Fairness-Aware Meta-Learning via Nash Bargaining
Yi Zeng, Xuelin Yang, Li Chen, Cristian Canton Ferrer, Ming Jin, Michael I. Jordan, Ruoxi Jia
TL;DR
This work addresses group-level fairness in meta-learning by identifying hypergradient conflicts that destabilize one-stage fairness optimization. It introduces a two-stage framework, Nash-Meta-Learning, where an early Nash Bargaining Solution (NBS) aggregates hypergradients to steer updates toward the Pareto front, followed by stage-specific optimization for a chosen fairness objective. The authors provide an independence-free derivation of the NBS for gradient aggregation, prove Pareto improvement and monotonic validation-loss improvement, and demonstrate empirical gains across six fairness datasets and two image tasks, with improvements up to 10% in overall performance and up to 67% in disparity reduction. The approach offers a principled, game-theoretic mechanism to reconcile competing subgroup objectives in fairness-aware learning and shows robustness to varying fairness notions and data conditions, while highlighting the importance of validation-set quality.
Abstract
To address issues of group-level fairness in machine learning, it is natural to adjust model parameters based on specific fairness objectives over a sensitive-attributed validation set.

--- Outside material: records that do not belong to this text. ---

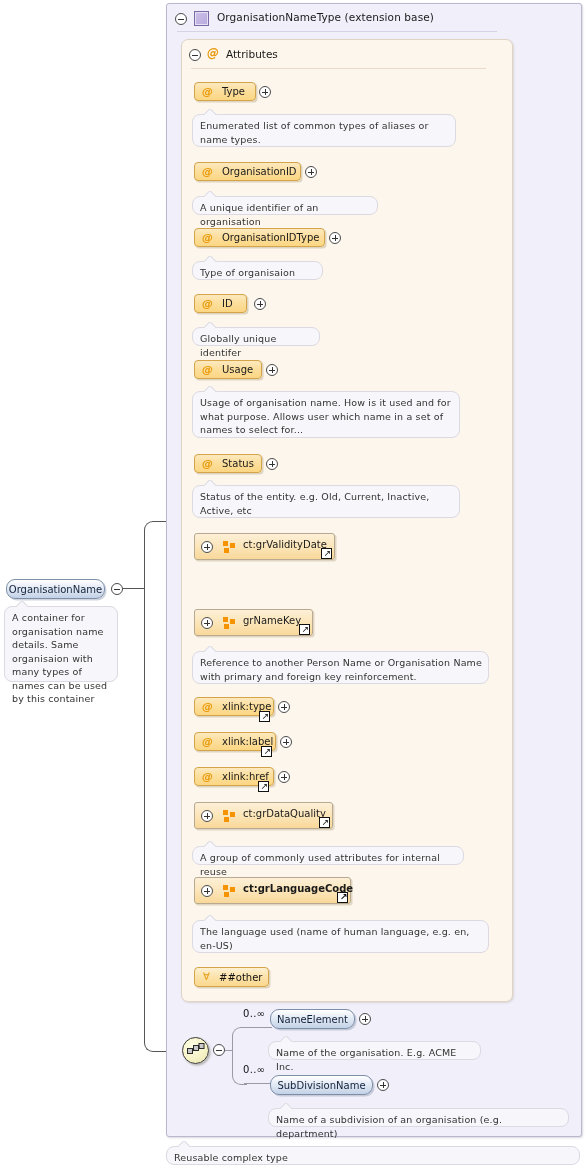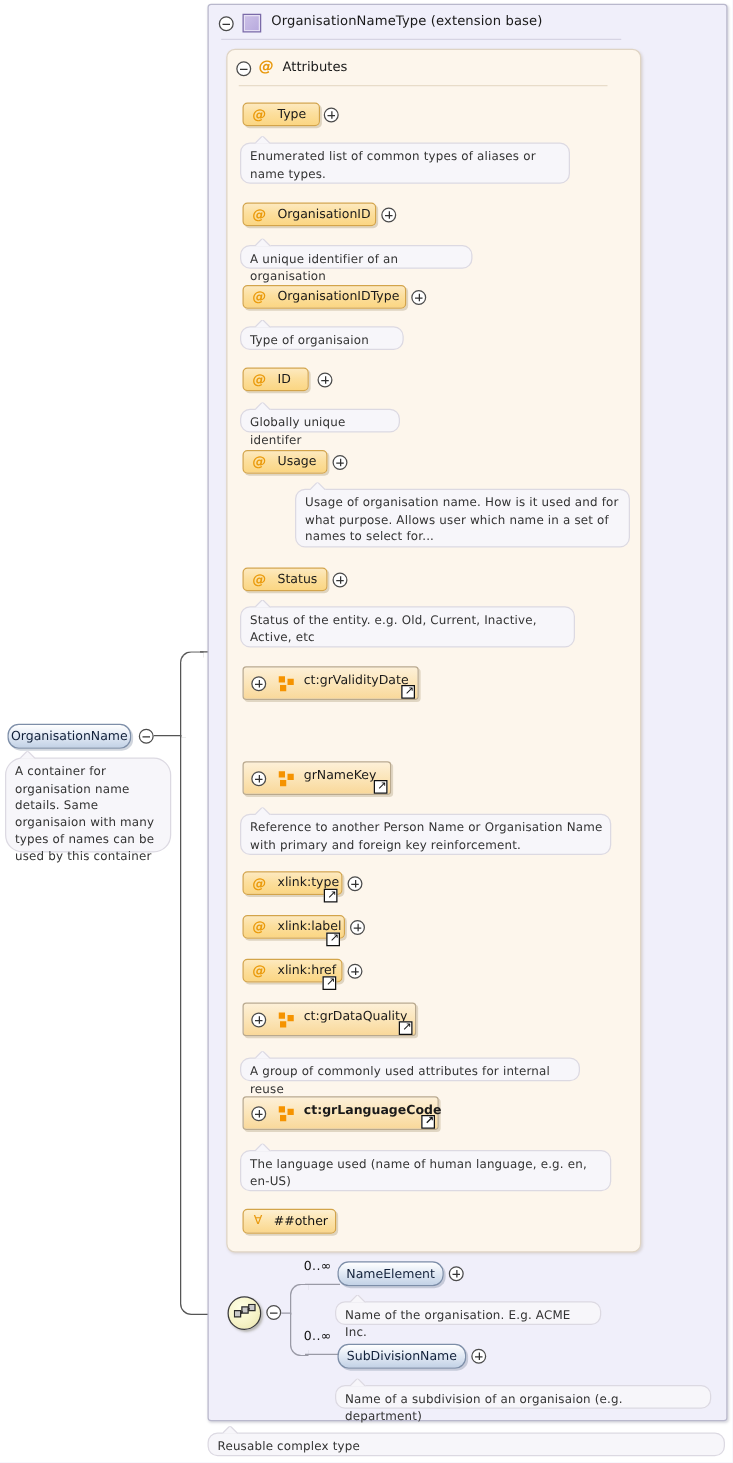"Usage of organisation name. How" div.note { margin-left: 44px -> none }
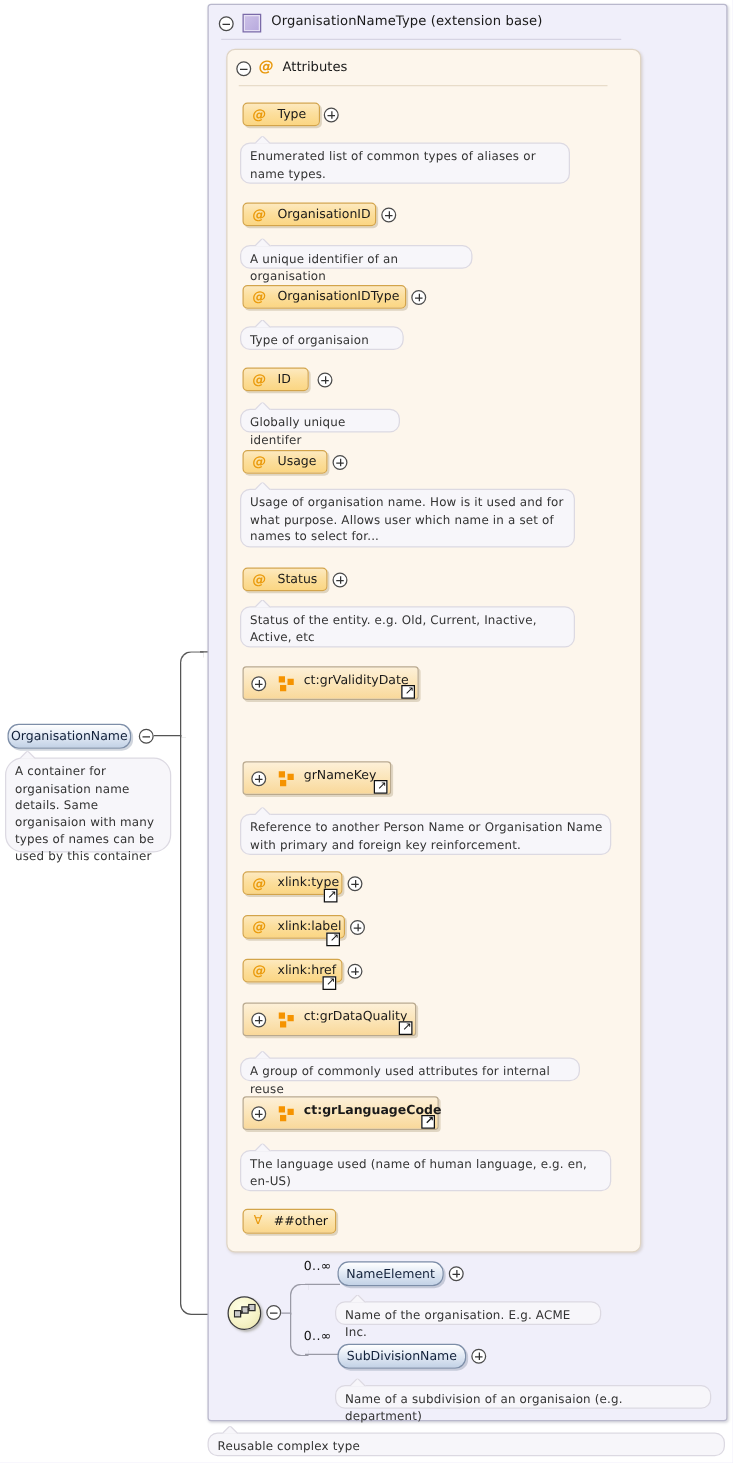"A container for organisation name" div.note { border-radius: 14px -> none; width: 133px -> 114px }
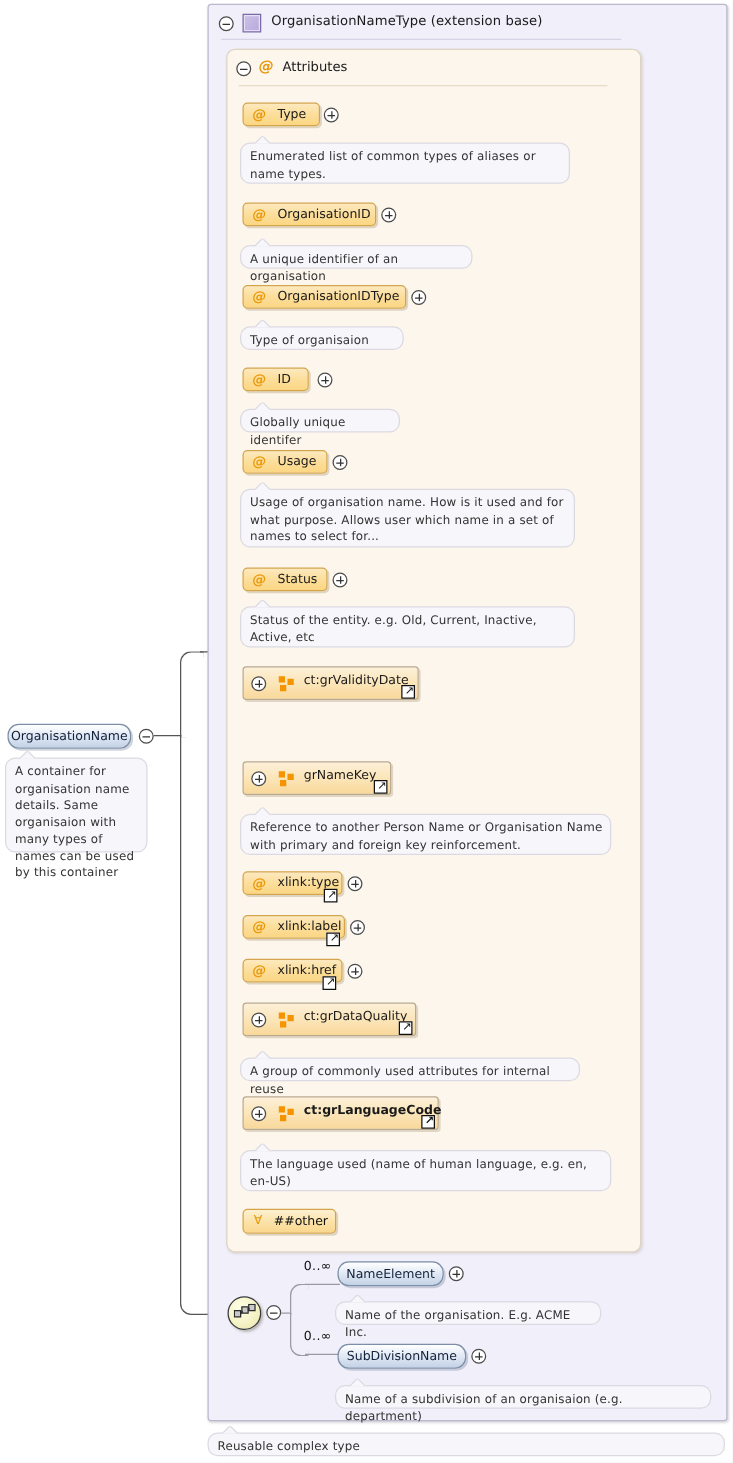"Name of a subdivision of" span.tx { text: organisaion -> organisation }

Such an adjustment procedure can be cast within a meta-learning framework. However, naive integration of fairness goals via meta-learning can cause hypergradient conflicts for subgroups, resulting in unstable convergence and compromising model performance and fairness. To navigate this issue, we frame the resolution of hypergradient conflicts as a multi-player cooperative bargaining game. We introduce a two-stage meta-learning framework in which the first stage involves the use of a Nash Bargaining Solution (NBS) to resolve hypergradient conflicts and steer the model toward the Pareto front, and the second stage optimizes with respect to specific fairness goals. Our method is supported by theoretical results, notably a proof of the NBS for gradient aggregation free from linear independence assumptions, a proof of Pareto improvement, and a proof of monotonic improvement in validation loss. We also show empirical effects across various fairness objectives in six key fairness datasets and two image classification tasks.